··· PROVIDED DATA
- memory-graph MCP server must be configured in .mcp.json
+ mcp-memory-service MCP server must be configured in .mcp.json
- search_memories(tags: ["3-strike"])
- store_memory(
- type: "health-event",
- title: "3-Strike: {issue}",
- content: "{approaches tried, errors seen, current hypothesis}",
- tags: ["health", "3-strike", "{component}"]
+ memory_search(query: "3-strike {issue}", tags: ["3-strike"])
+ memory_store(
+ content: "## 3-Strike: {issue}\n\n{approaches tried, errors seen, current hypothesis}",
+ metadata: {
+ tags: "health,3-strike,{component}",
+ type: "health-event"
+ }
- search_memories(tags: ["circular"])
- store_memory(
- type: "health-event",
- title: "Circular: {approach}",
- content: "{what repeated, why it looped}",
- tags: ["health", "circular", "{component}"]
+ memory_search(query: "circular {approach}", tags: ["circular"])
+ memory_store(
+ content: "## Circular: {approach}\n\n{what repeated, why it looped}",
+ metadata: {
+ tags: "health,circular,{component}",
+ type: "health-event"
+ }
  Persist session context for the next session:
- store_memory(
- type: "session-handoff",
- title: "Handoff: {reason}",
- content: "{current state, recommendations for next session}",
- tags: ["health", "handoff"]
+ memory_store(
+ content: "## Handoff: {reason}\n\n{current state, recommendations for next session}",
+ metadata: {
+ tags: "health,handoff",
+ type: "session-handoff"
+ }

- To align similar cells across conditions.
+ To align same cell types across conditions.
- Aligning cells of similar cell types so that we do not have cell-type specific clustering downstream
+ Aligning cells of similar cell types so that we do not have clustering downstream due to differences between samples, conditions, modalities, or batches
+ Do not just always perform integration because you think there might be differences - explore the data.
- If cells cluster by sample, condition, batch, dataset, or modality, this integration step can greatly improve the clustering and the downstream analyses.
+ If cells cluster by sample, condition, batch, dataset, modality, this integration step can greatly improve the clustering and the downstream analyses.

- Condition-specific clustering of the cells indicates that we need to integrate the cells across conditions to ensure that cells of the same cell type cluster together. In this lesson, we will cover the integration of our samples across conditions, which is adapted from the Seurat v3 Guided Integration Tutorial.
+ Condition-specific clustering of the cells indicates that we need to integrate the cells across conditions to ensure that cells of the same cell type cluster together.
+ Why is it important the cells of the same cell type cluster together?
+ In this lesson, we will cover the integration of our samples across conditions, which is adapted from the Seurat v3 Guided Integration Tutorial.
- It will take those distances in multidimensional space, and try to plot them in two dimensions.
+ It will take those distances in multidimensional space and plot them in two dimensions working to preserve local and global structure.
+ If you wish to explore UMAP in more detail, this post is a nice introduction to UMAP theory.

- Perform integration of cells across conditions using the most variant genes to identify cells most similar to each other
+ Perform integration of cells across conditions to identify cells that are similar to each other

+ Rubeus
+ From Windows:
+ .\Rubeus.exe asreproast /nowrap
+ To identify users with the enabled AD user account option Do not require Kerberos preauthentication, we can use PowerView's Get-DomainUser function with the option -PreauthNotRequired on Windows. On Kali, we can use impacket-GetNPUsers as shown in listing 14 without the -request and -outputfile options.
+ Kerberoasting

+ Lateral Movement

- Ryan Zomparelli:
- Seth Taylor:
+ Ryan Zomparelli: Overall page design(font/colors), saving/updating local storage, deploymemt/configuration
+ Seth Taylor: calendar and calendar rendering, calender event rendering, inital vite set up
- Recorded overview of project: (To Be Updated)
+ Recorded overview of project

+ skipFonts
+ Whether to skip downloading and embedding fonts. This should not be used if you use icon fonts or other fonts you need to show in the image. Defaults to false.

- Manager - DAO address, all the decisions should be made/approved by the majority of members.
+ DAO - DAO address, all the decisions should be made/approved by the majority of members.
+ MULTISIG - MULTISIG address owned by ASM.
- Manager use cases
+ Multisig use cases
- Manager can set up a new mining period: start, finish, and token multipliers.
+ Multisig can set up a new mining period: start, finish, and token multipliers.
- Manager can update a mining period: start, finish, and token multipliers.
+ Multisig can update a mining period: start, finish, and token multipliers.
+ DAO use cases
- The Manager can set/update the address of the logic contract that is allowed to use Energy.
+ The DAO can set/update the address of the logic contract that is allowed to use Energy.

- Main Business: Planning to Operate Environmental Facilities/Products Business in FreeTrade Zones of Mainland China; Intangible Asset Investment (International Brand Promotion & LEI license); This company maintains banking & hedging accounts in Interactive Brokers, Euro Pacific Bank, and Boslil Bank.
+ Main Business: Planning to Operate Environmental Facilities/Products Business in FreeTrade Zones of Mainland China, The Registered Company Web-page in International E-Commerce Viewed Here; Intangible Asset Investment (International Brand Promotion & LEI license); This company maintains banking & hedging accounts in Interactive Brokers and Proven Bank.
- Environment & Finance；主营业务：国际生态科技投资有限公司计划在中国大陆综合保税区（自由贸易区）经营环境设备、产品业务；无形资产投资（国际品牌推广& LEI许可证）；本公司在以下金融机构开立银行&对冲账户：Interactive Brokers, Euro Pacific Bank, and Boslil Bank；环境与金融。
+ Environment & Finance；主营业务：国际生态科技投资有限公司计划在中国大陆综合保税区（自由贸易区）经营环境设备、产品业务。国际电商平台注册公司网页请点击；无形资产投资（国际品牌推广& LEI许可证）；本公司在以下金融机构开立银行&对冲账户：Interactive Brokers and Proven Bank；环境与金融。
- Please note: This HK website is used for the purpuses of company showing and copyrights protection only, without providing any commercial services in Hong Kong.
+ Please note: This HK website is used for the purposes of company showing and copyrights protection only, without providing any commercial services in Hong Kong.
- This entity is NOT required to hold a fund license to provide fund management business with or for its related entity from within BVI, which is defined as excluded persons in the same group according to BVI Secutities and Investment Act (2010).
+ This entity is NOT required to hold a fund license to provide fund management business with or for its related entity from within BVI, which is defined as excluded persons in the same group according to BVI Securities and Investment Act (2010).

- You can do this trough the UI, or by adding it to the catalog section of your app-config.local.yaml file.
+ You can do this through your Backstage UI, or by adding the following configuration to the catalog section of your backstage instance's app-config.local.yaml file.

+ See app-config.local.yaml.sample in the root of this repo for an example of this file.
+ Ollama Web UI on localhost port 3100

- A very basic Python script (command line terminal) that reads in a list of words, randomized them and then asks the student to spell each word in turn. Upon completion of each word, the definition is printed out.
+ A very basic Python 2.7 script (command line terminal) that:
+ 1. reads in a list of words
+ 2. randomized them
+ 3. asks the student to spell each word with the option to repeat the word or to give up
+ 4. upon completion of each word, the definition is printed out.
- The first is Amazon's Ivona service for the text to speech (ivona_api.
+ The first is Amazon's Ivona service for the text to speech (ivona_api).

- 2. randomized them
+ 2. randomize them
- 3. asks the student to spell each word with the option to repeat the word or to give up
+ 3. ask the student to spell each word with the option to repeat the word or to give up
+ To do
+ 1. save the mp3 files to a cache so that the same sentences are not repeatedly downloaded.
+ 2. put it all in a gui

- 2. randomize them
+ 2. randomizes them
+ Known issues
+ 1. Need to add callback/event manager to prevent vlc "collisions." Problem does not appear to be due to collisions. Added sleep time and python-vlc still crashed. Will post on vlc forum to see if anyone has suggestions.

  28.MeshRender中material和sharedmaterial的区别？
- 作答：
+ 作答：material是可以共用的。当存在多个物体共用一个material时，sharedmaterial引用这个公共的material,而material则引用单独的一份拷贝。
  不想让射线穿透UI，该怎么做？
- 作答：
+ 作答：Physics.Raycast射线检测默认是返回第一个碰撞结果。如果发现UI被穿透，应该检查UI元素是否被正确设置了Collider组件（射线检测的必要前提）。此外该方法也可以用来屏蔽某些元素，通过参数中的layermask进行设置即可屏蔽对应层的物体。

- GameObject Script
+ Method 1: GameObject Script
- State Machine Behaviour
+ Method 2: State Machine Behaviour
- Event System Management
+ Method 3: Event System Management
······
TASK INSTRUCTIONS:
Keep every word the same and copy out all of the entries.

OUTPUT:
- memory-graph MCP server must be configured in .mcp.json
+ mcp-memory-service MCP server must be configured in .mcp.json
- search_memories(tags: ["3-strike"])
- store_memory(
- type: "health-event",
- title: "3-Strike: {issue}",
- content: "{approaches tried, errors seen, current hypothesis}",
- tags: ["health", "3-strike", "{component}"]
+ memory_search(query: "3-strike {issue}", tags: ["3-strike"])
+ memory_store(
+ content: "## 3-Strike: {issue}\n\n{approaches tried, errors seen, current hypothesis}",
+ metadata: {
+ tags: "health,3-strike,{component}",
+ type: "health-event"
+ }
- search_memories(tags: ["circular"])
- store_memory(
- type: "health-event",
- title: "Circular: {approach}",
- content: "{what repeated, why it looped}",
- tags: ["health", "circular", "{component}"]
+ memory_search(query: "circular {approach}", tags: ["circular"])
+ memory_store(
+ content: "## Circular: {approach}\n\n{what repeated, why it looped}",
+ metadata: {
+ tags: "health,circular,{component}",
+ type: "health-event"
+ }
  Persist session context for the next session:
- store_memory(
- type: "session-handoff",
- title: "Handoff: {reason}",
- content: "{current state, recommendations for next session}",
- tags: ["health", "handoff"]
+ memory_store(
+ content: "## Handoff: {reason}\n\n{current state, recommendations for next session}",
+ metadata: {
+ tags: "health,handoff",
+ type: "session-handoff"
+ }

- To align similar cells across conditions.
+ To align same cell types across conditions.
- Aligning cells of similar cell types so that we do not have cell-type specific clustering downstream
+ Aligning cells of similar cell types so that we do not have clustering downstream due to differences between samples, conditions, modalities, or batches
+ Do not just always perform integration because you think there might be differences - explore the data.
- If cells cluster by sample, condition, batch, dataset, or modality, this integration step can greatly improve the clustering and the downstream analyses.
+ If cells cluster by sample, condition, batch, dataset, modality, this integration step can greatly improve the clustering and the downstream analyses.

- Condition-specific clustering of the cells indicates that we need to integrate the cells across conditions to ensure that cells of the same cell type cluster together. In this lesson, we will cover the integration of our samples across conditions, which is adapted from the Seurat v3 Guided Integration Tutorial.
+ Condition-specific clustering of the cells indicates that we need to integrate the cells across conditions to ensure that cells of the same cell type cluster together.
+ Why is it important the cells of the same cell type cluster together?
+ In this lesson, we will cover the integration of our samples across conditions, which is adapted from the Seurat v3 Guided Integration Tutorial.
- It will take those distances in multidimensional space, and try to plot them in two dimensions.
+ It will take those distances in multidimensional space and plot them in two dimensions working to preserve local and global structure.
+ If you wish to explore UMAP in more detail, this post is a nice introduction to UMAP theory.

- Perform integration of cells across conditions using the most variant genes to identify cells most similar to each other
+ Perform integration of cells across conditions to identify cells that are similar to each other

+ Rubeus
+ From Windows:
+ .\Rubeus.exe asreproast /nowrap
+ To identify users with the enabled AD user account option Do not require Kerberos preauthentication, we can use PowerView's Get-DomainUser function with the option -PreauthNotRequired on Windows. On Kali, we can use impacket-GetNPUsers as shown in listing 14 without the -request and -outputfile options.
+ Kerberoasting

+ Lateral Movement

- Ryan Zomparelli:
- Seth Taylor:
+ Ryan Zomparelli: Overall page design(font/colors), saving/updating local storage, deploymemt/configuration
+ Seth Taylor: calendar and calendar rendering, calender event rendering, inital vite set up
- Recorded overview of project: (To Be Updated)
+ Recorded overview of project

+ skipFonts
+ Whether to skip downloading and embedding fonts. This should not be used if you use icon fonts or other fonts you need to show in the image. Defaults to false.

- Manager - DAO address, all the decisions should be made/approved by the majority of members.
+ DAO - DAO address, all the decisions should be made/approved by the majority of members.
+ MULTISIG - MULTISIG address owned by ASM.
- Manager use cases
+ Multisig use cases
- Manager can set up a new mining period: start, finish, and token multipliers.
+ Multisig can set up a new mining period: start, finish, and token multipliers.
- Manager can update a mining period: start, finish, and token multipliers.
+ Multisig can update a mining period: start, finish, and token multipliers.
+ DAO use cases
- The Manager can set/update the address of the logic contract that is allowed to use Energy.
+ The DAO can set/update the address of the logic contract that is allowed to use Energy.

- Main Business: Planning to Operate Environmental Facilities/Products Business in FreeTrade Zones of Mainland China; Intangible Asset Investment (International Brand Promotion & LEI license); This company maintains banking & hedging accounts in Interactive Brokers, Euro Pacific Bank, and Boslil Bank.
+ Main Business: Planning to Operate Environmental Facilities/Products Business in FreeTrade Zones of Mainland China, The Registered Company Web-page in International E-Commerce Viewed Here; Intangible Asset Investment (International Brand Promotion & LEI license); This company maintains banking & hedging accounts in Interactive Brokers and Proven Bank.
- Environment & Finance；主营业务：国际生态科技投资有限公司计划在中国大陆综合保税区（自由贸易区）经营环境设备、产品业务；无形资产投资（国际品牌推广& LEI许可证）；本公司在以下金融机构开立银行&对冲账户：Interactive Brokers, Euro Pacific Bank, and Boslil Bank；环境与金融。
+ Environment & Finance；主营业务：国际生态科技投资有限公司计划在中国大陆综合保税区（自由贸易区）经营环境设备、产品业务。国际电商平台注册公司网页请点击；无形资产投资（国际品牌推广& LEI许可证）；本公司在以下金融机构开立银行&对冲账户：Interactive Brokers and Proven Bank；环境与金融。
- Please note: This HK website is used for the purpuses of company showing and copyrights protection only, without providing any commercial services in Hong Kong.
+ Please note: This HK website is used for the purposes of company showing and copyrights protection only, without providing any commercial services in Hong Kong.
- This entity is NOT required to hold a fund license to provide fund management business with or for its related entity from within BVI, which is defined as excluded persons in the same group according to BVI Secutities and Investment Act (2010).
+ This entity is NOT required to hold a fund license to provide fund management business with or for its related entity from within BVI, which is defined as excluded persons in the same group according to BVI Securities and Investment Act (2010).

- You can do this trough the UI, or by adding it to the catalog section of your app-config.local.yaml file.
+ You can do this through your Backstage UI, or by adding the following configuration to the catalog section of your backstage instance's app-config.local.yaml file.

+ See app-config.local.yaml.sample in the root of this repo for an example of this file.
+ Ollama Web UI on localhost port 3100

- A very basic Python script (command line terminal) that reads in a list of words, randomized them and then asks the student to spell each word in turn. Upon completion of each word, the definition is printed out.
+ A very basic Python 2.7 script (command line terminal) that:
+ 1. reads in a list of words
+ 2. randomized them
+ 3. asks the student to spell each word with the option to repeat the word or to give up
+ 4. upon completion of each word, the definition is printed out.
- The first is Amazon's Ivona service for the text to speech (ivona_api.
+ The first is Amazon's Ivona service for the text to speech (ivona_api).

- 2. randomized them
+ 2. randomize them
- 3. asks the student to spell each word with the option to repeat the word or to give up
+ 3. ask the student to spell each word with the option to repeat the word or to give up
+ To do
+ 1. save the mp3 files to a cache so that the same sentences are not repeatedly downloaded.
+ 2. put it all in a gui

- 2. randomize them
+ 2. randomizes them
+ Known issues
+ 1. Need to add callback/event manager to prevent vlc "collisions." Problem does not appear to be due to collisions. Added sleep time and python-vlc still crashed. Will post on vlc forum to see if anyone has suggestions.

  28.MeshRender中material和sharedmaterial的区别？
- 作答：
+ 作答：material是可以共用的。当存在多个物体共用一个material时，sharedmaterial引用这个公共的material,而material则引用单独的一份拷贝。
  不想让射线穿透UI，该怎么做？
- 作答：
+ 作答：Physics.Raycast射线检测默认是返回第一个碰撞结果。如果发现UI被穿透，应该检查UI元素是否被正确设置了Collider组件（射线检测的必要前提）。此外该方法也可以用来屏蔽某些元素，通过参数中的layermask进行设置即可屏蔽对应层的物体。

- GameObject Script
+ Method 1: GameObject Script
- State Machine Behaviour
+ Method 2: State Machine Behaviour
- Event System Management
+ Method 3: Event System Management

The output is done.